1) Is Epivir-HBV still used for HBV treatment today?

Yes, lamivudine is still used in chronic HBV treatment, typically influenced by availability, formulary access, and patient history.

2) What is the main clinical limitation of Epivir-HBV?

The main limitation is HBV lamivudine resistance risk during long-term monotherapy, often tied to reverse transcriptase YMDD motif substitutions.

3) Why do guidelines generally prefer entecavir or tenofovir over lamivudine?

They generally have higher genetic barriers to resistance and better long-term durability of viral suppression.

4) How do generics change Epivir-HBV market economics?

Generic lamivudine supply compresses pricing and shifts the market toward procurement and formulary inclusion rather than brand differentiation.

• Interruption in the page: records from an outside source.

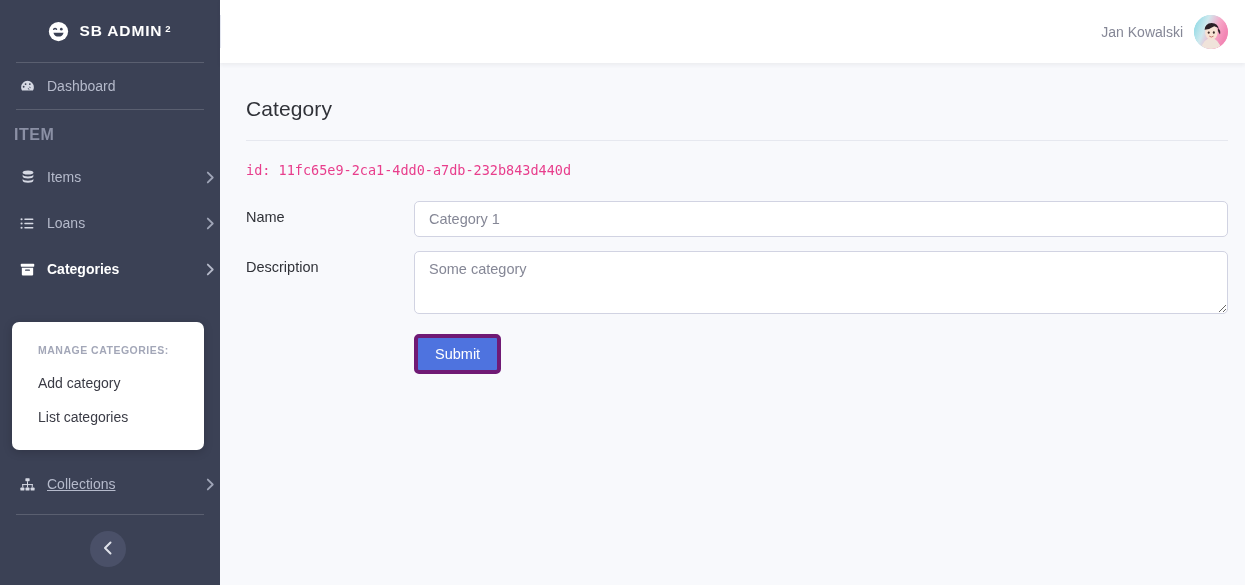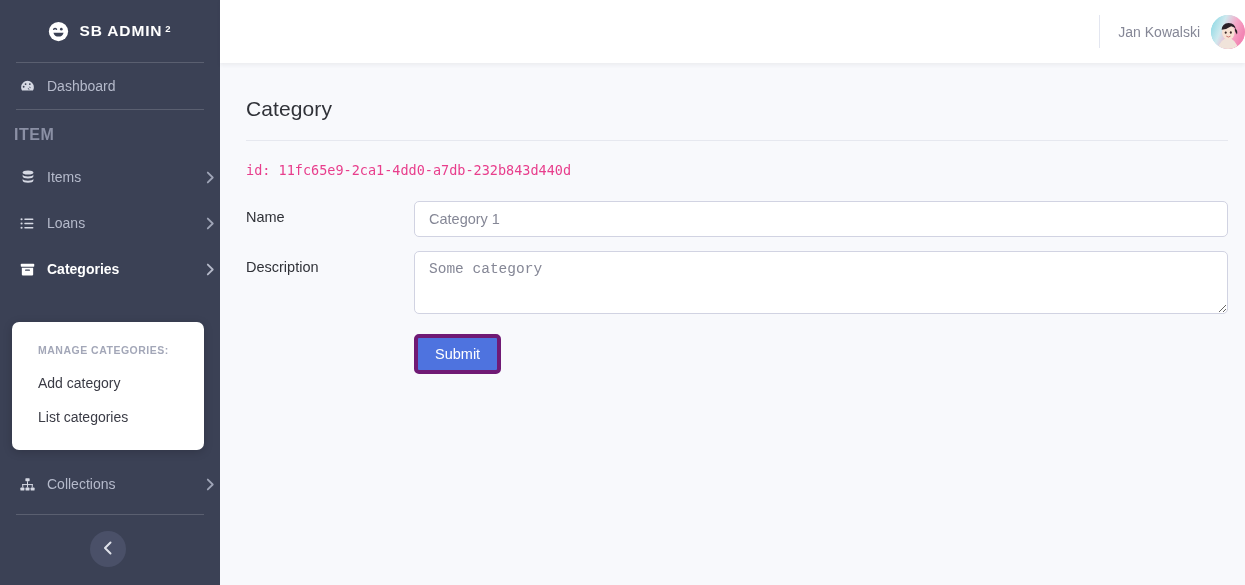--- a/index.html
+++ b/index.html
@@ -88,7 +88,8 @@
   .content { flex: 1; height: 585px; display: flex; flex-direction: column; background: #f8f9fc; }
   .topbar {
     height: 63px; background: #fff;
-    display: flex; align-items: center; justify-content: flex-end;
+    display: flex; align-items: center; justify-content: space-between;
+    padding-right: 17px;
     box-shadow: 0 2px 4px rgba(58,59,69,0.07);
     position: relative; z-index: 3;
   }

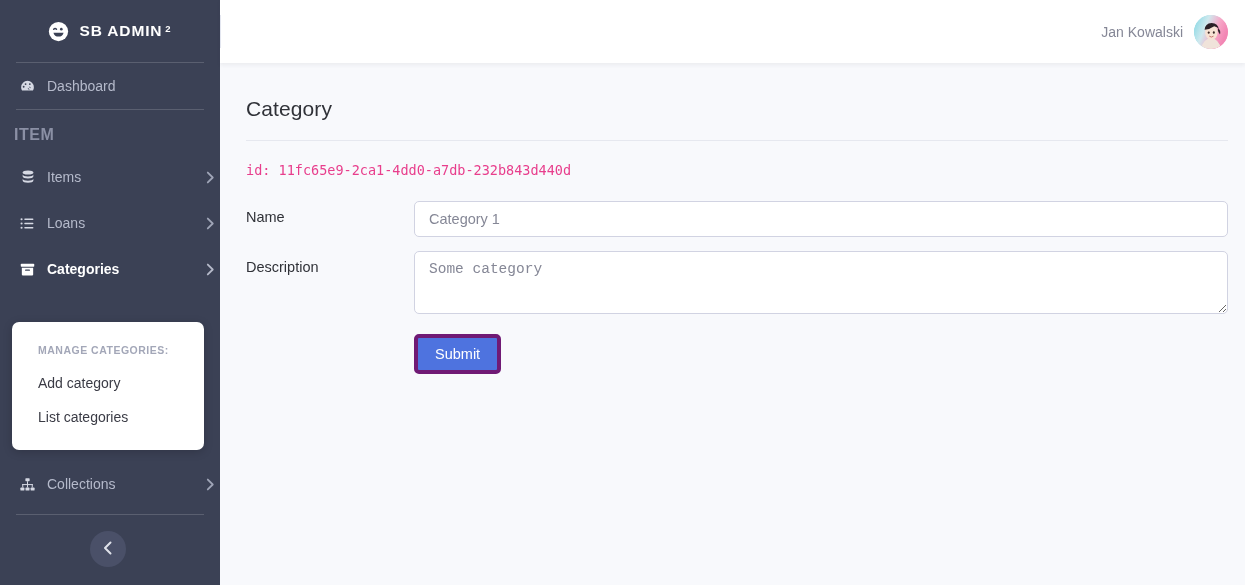--- a/index.html
+++ b/index.html
@@ -131,7 +131,7 @@
     width: 100%; height: 63px;
     border: 1px solid #d1d3e2; border-radius: 5px;
     background: #fff; color: #6e707e;
-    font-family: Liberation Mono, monospace; font-size: 14.5px;
+    font-family: Liberation Sans, sans-serif; font-size: 14.5px;
     padding: 9px 14px; outline: none; resize: vertical;
   }
   .textarea-ctl::placeholder { color: #858796; opacity: 1; }

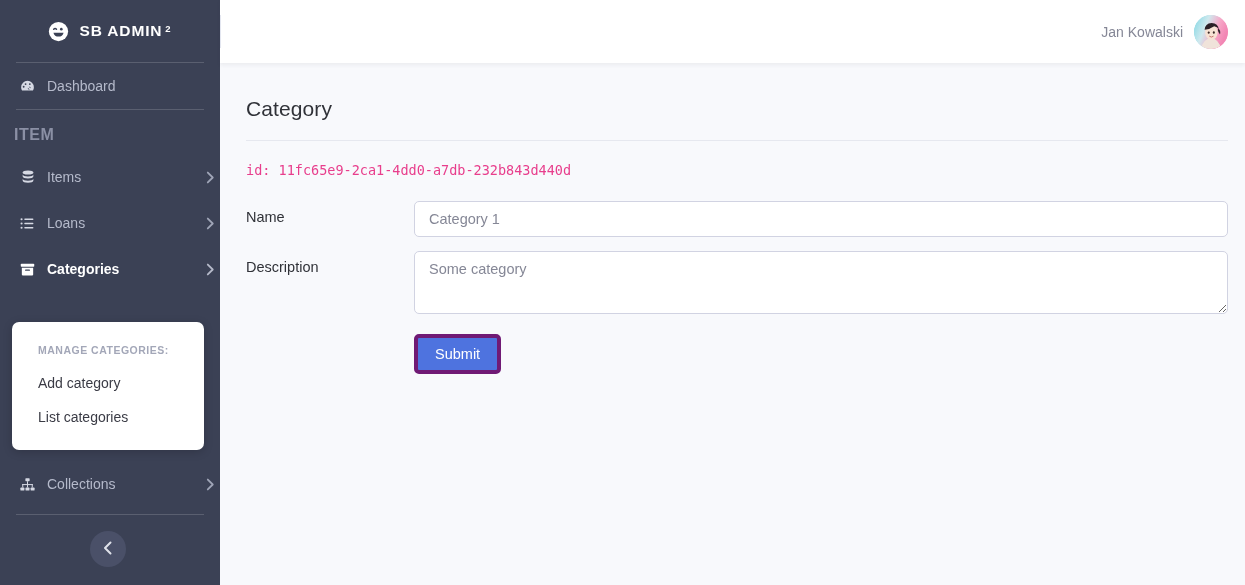--- a/index.html
+++ b/index.html
@@ -237,7 +237,7 @@
       <a class="submenu-link">List categories</a>
     </div>
 
-    <div class="nav-item" style="position:absolute; left:0; right:0; top:461px;">
+    <div class="nav-item" style="position:absolute; left:0; right:0; top:461px;text-decoration:underline;">
       <span class="ni-icon">
         <svg viewBox="0 0 24 24" width="17" height="17" fill="#d6d9e4">
           <rect x="9" y="3" width="6" height="4.4" rx="1"></rect>

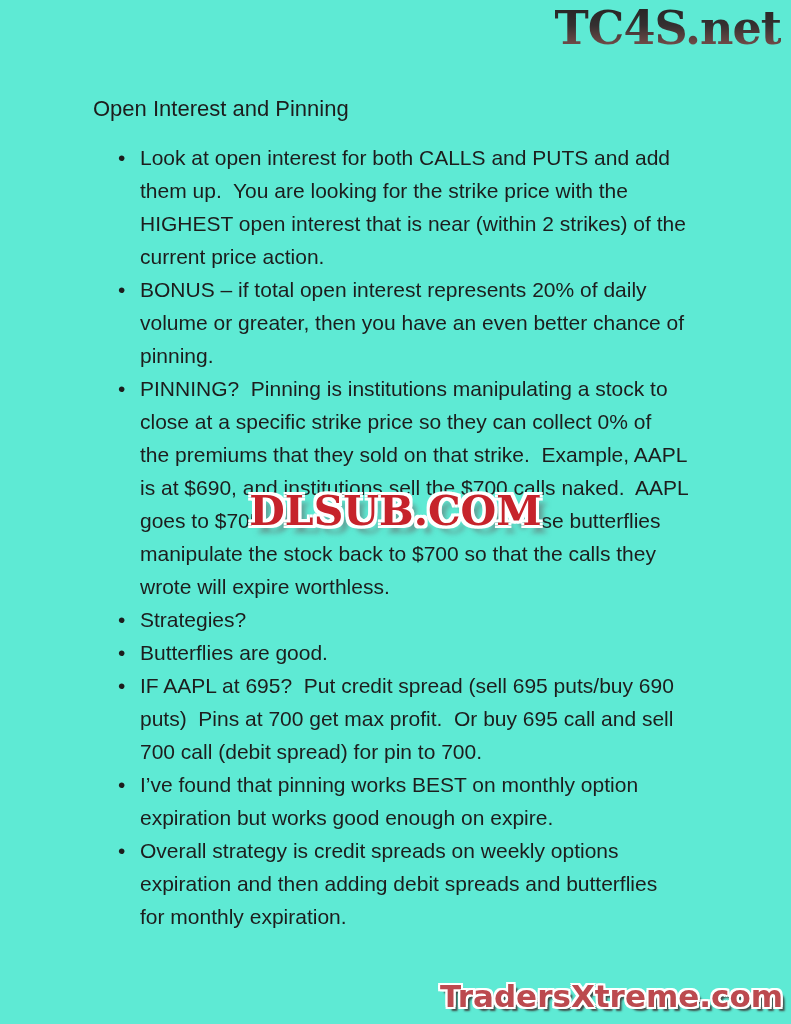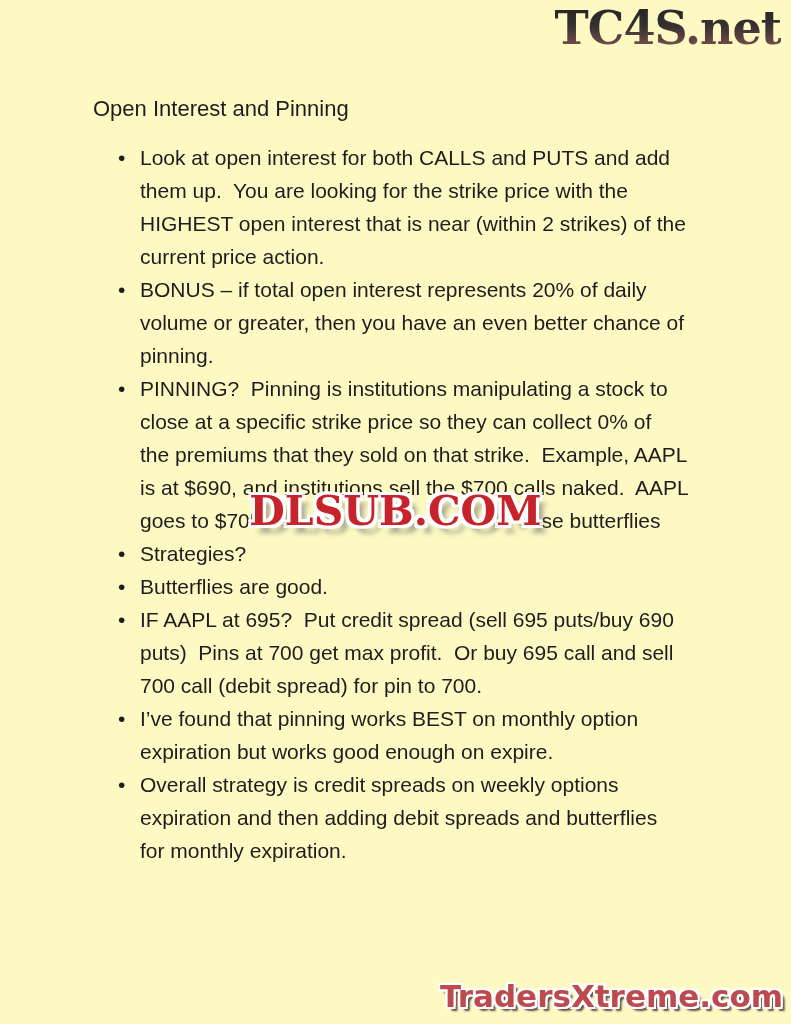--- a/index.html
+++ b/index.html
@@ -7,7 +7,7 @@
     position: relative;
     width: 791px;
     height: 1024px;
-    background: #fef9c3;
+    background: #5eead4;
     overflow: hidden;
     font-family: "Liberation Sans", sans-serif;
     color: #1d1d1d;

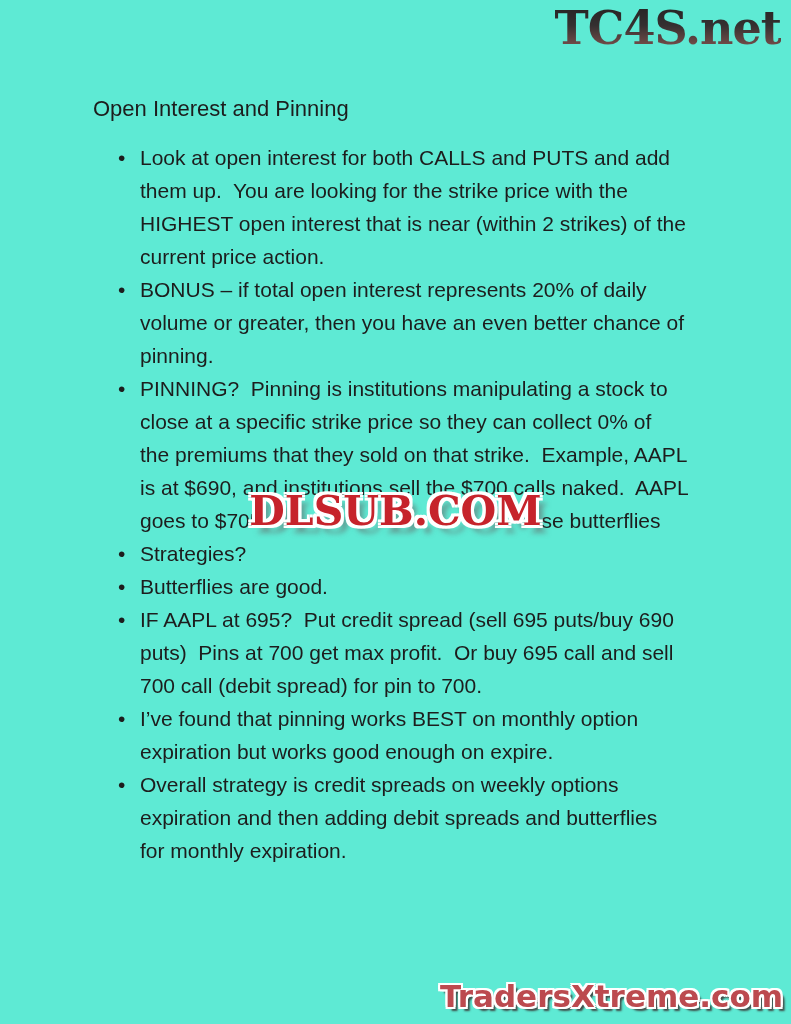--- a/index.html
+++ b/index.html
@@ -132,6 +132,8 @@
           <span class="covered-gap"></span>
           <span>se butterflies</span>
         </div>
+        <div class="btext">manipulate the stock back to $700 so that the calls they
+wrote will expire worthless.</div>
       </div>
     </div>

5) What drives Epivir-HBV volume over the next few years?

Legacy cohort persistence, access in constrained markets, and switching dynamics out of lamivudine due to virologic breakthrough and resistance.

References

[1] European Association for the Study of the Liver (EASL). (2017). EASL clinical practice guidelines: Management of hepatitis B virus infection. Journal of Hepatology, 67(2), 370–398.
[2] Yim, H. J., & colleagues. (2010). Lamivudine resistance and clinical outcomes in chronic hepatitis B. (General clinical evidence base in HBV resistance literature; see guideline-integrated conclusions).
[3] American Association for the Study of Liver Diseases (AASLD). (2018). Hepatitis B guidance: 2018 update. Hepatology, 67(4), 1560–1599.
[4] World Health Organization (WHO). (2015). Guidelines for the prevention, care and treatment of persons with chronic hepatitis B infection. World Health Organization.